Microsoft's marketing department probably thought it was a bright idea to leverage the brand of AD during the launch of Azure's Identity and access management service. Many years later, it still confuses a lot of people.
In this article, I will describe on a high level the difference between the On-prem Microsoft Active Directory Domain Services (AD DS), and Azure Active Directory.
Active Directory DS
On-prem domain service
Microsoft's single source of truth on-prem is called Active Directory Domain Services. AD for short, or AD DS if you want to be accurate. It is based on LDAP (Lightweight Directory Access Protocol) and is used to serve information that should be accessed across the entire domain on-prem, for an organization.
AD can be used to manage employees' user accounts, and what permissions those users have. The nice thing about AD is that it enables sysadmins to manage a single user living in a centralized database of users instead of having to manage users and permission on each individual system. The employees use that central user to access their computer, network shares, printers, wi-fi, and other IT resources they have permission to access at the company. AD can also be used to manage computers with policies that define what is allowed and not allowed, and how they are configured.

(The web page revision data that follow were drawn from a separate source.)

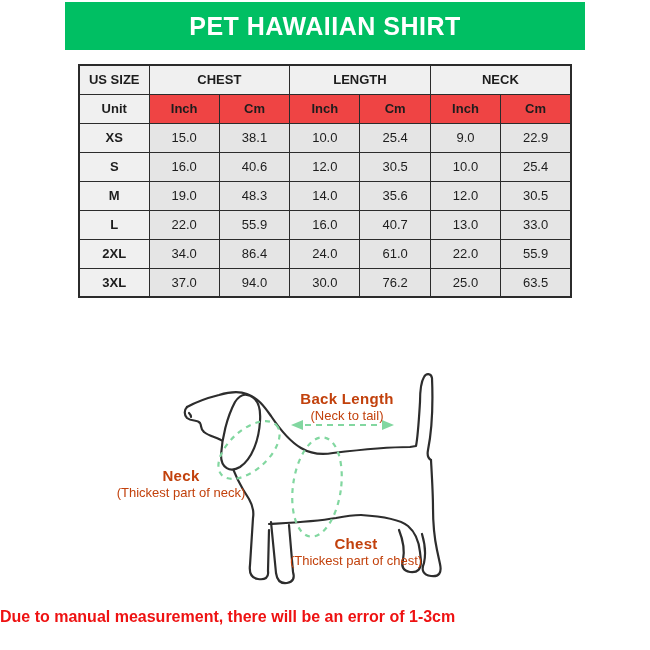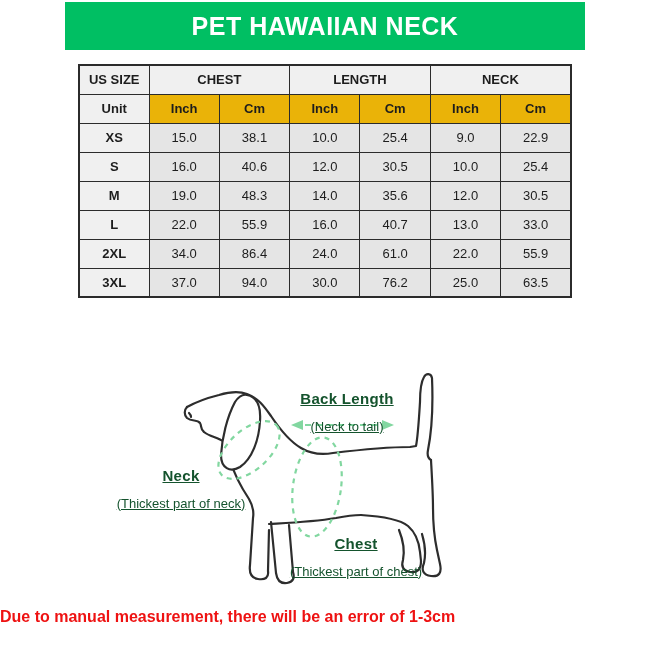"PET HAWAIIAN NECK" h1 { text: NECK -> SHIRT }
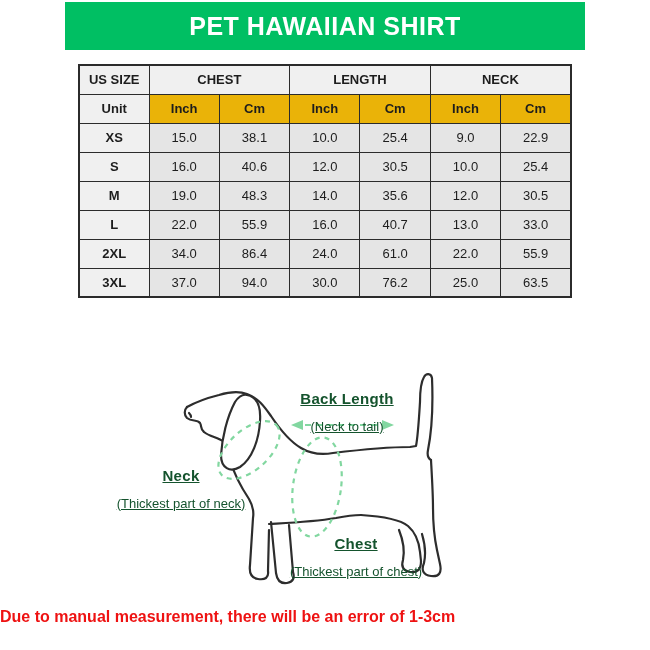"Inch" .size-table th { background: #eab308 -> #ef4444 }
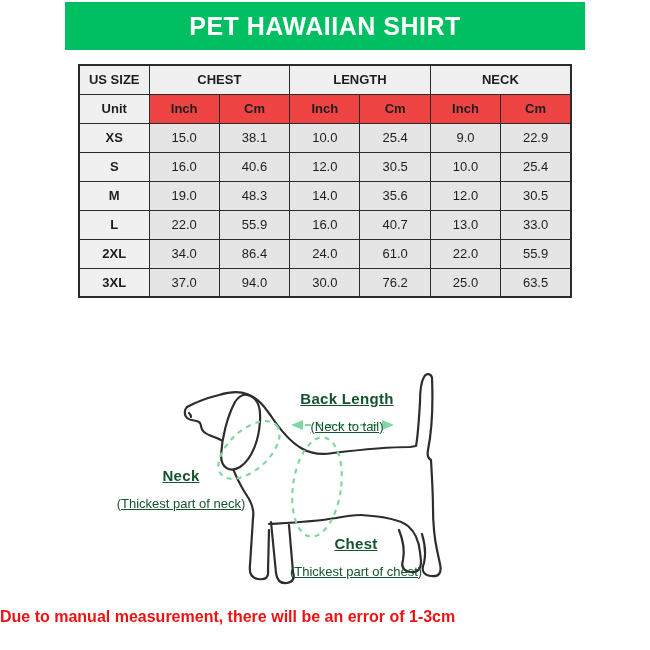"Back Length" .lbl { color: #14532d -> #c2410c; text-decoration: underline -> none }
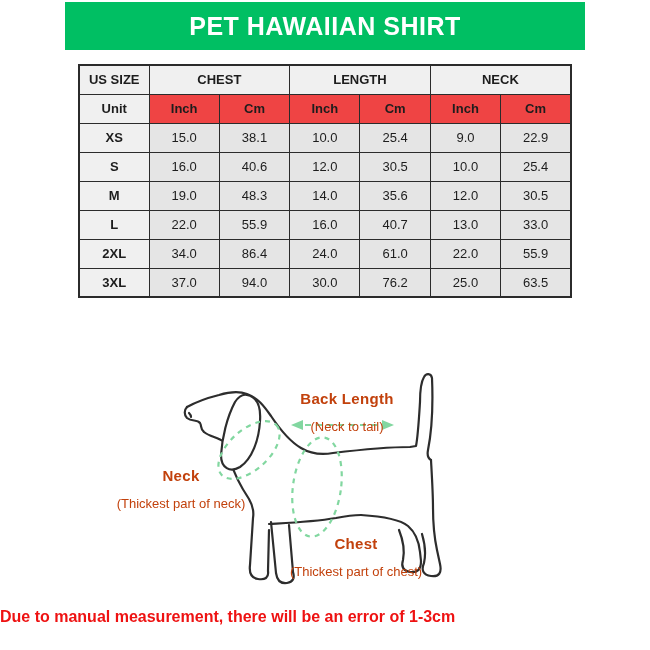"(Neck to tail)" .lbl .lbl-sub { margin-top: 12px -> 1px }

In essence, AD is a fantastic tool for any organization to manage user accounts, privileges, and device configurations.
Azure AD
Cloud identity provider
Despite having a confusingly similar name to the on-prem Active Directory Domain Services, Azure Active Directory is only an identity and access management provider that Microsoft provides through their cloud platform Azure. It cannot be used like AD DS.

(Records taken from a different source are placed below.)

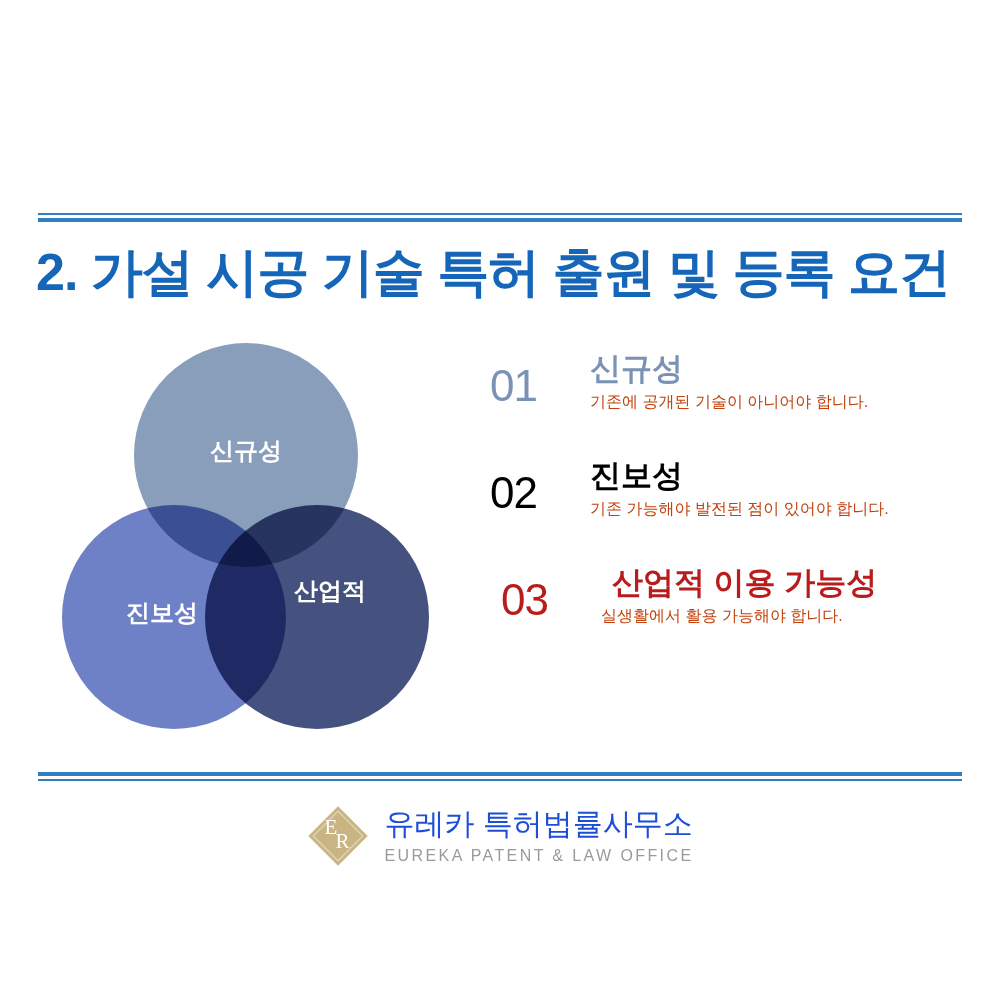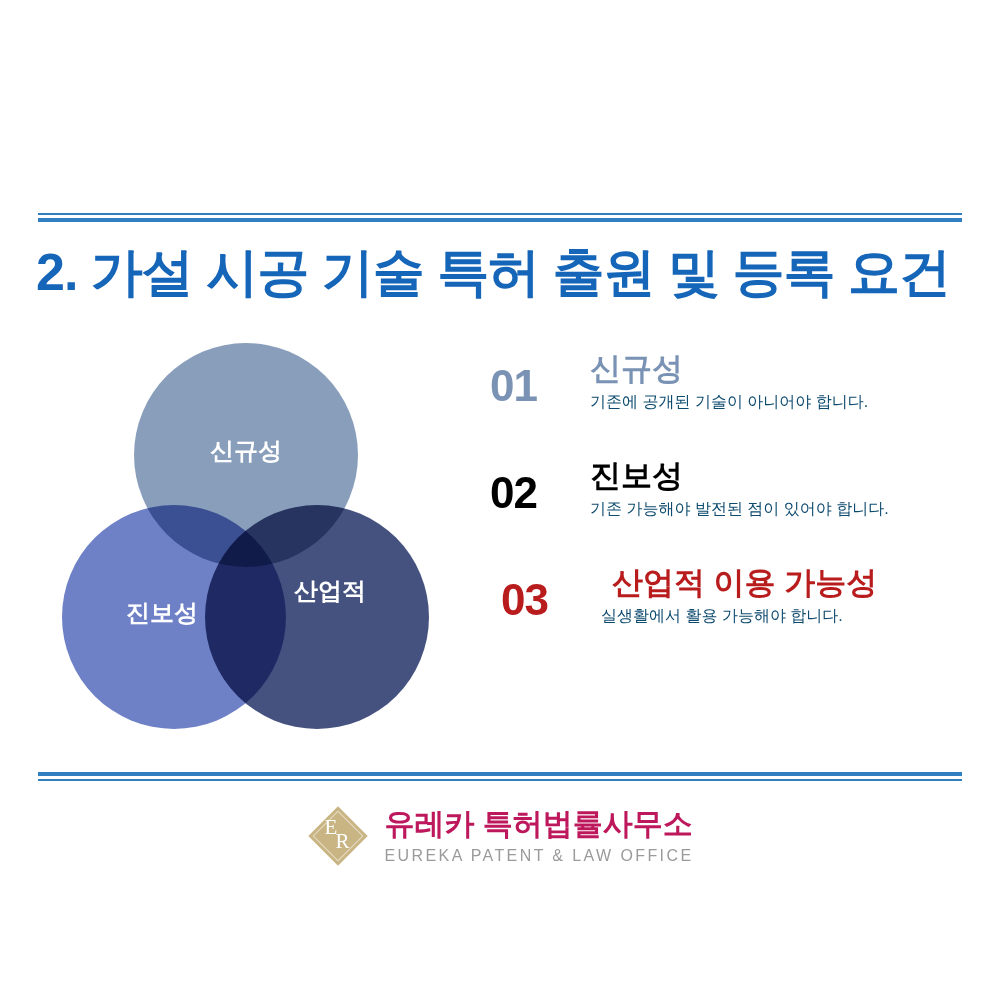"01" .item-number { font-weight: 700 -> 400 }
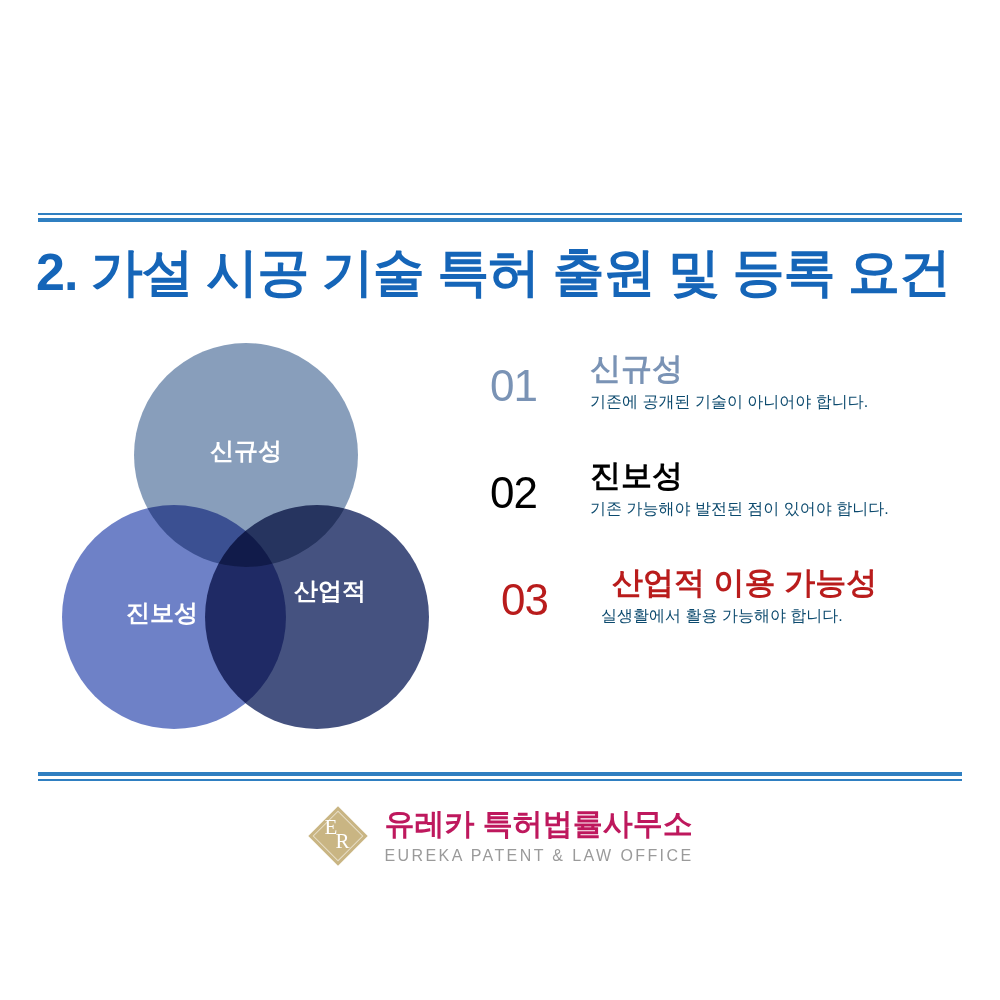"기존에 공개된 기술이 아니어야 합니다." .item-desc { color: #0c4a6e -> #c2410c }
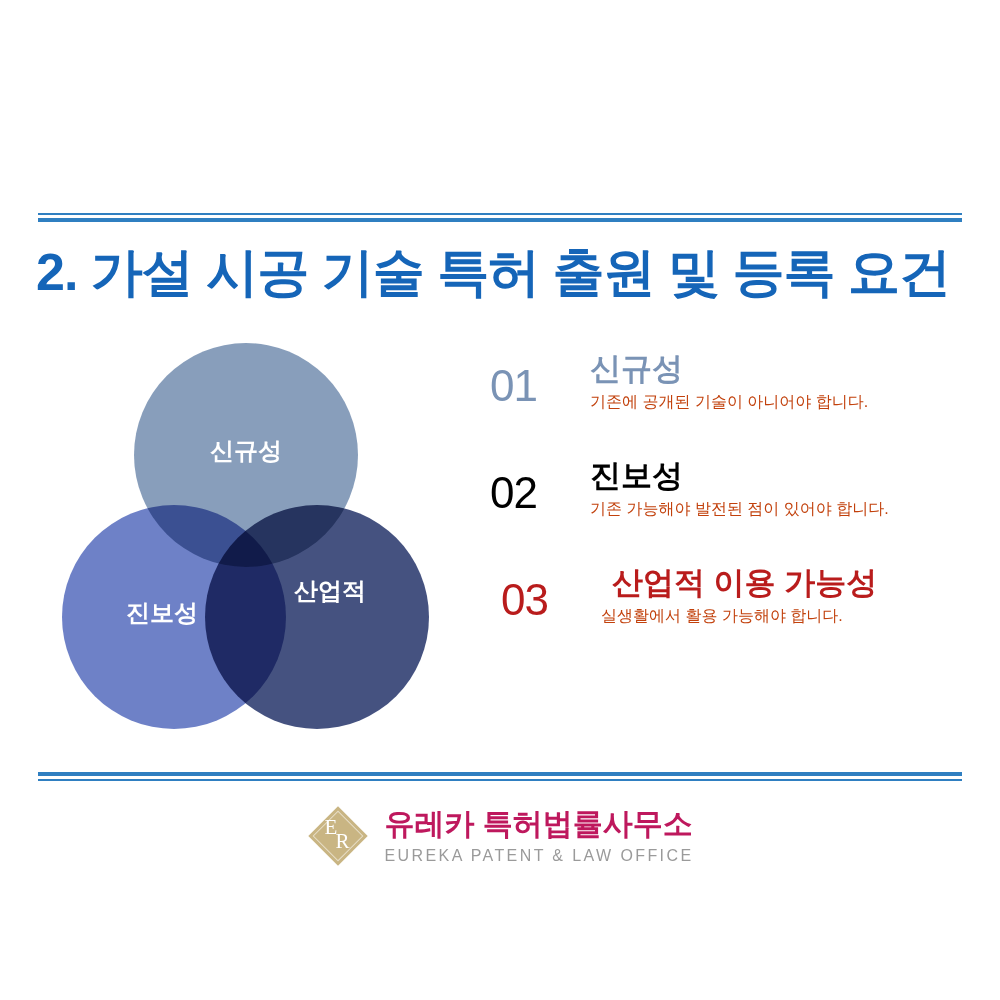"유레카 특허법률사무소" .logo-name-kr { color: #be185d -> #1d4ed8; font-weight: 700 -> 400 }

Azure AD can be used for any cloud service or web application that supports external identity providers through OpenID Connect for authentication, OAuth2 for authorization, or SAML for a combination.
What's special about Azure AD is that it is used to manage the identities used to access resources in the Azure cloud, and to manage what sort of access permissions those users have. In other words, you can use an Azure AD identity to access VMs, storage, or any other type of resource in Azure.

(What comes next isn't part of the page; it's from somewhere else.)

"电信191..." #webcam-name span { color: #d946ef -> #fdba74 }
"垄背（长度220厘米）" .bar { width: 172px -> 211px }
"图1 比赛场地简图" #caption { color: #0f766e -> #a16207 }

Microsoft uses Azure AD for all its Cloud-based services. Because of this, you will even use an Azure AD identity to access PaaS services like Microsoft 365 (previously known as Office 365).
Azure AD Connect
Same sign-in
To add value for organizations that have an Active Directory domain running on-prem, it's possible to install an Azure connect agent on the domain controllers on-prem. This agent will sync users and groups belonging to select organizational units (OU's) in AD DS to Azure AD.
Once the users are synced to Azure AD, it's possible to enable pass-through authentication and password hash synchronization. This makes it possible to use Azure AD as an identity provider, where users can use the same username and password in the cloud, as on-prem.
It's important to note that Azure AD Connect does not provide a "single sign-on", but rather a "same sign-in". You will not use the same session token to sign in to your on-prem AD user when you have signed in to Azure or the other way around. You will simply use the same credentials to authenticate on-prem and in Azure.
Pass-through authentication takes the authentication request coming from the cloud, passes it to the on-prem AD domain controller, and makes it validates the authentication. With password hash synchronization the password hash that is stored on-prem is synchronized to Azure AD. This enables Azure AD to validate the password instead of the on-prem domain controller.
To make the synchronization of identities between Azure AD and AD DS complete it's possible to active password write-back. This feature makes it possible for users to reset and change passwords for their user account with Azure AD and then write that password hash back to the on-prem domain controller. That way the user will always have the same username and password on-prem and in the cloud.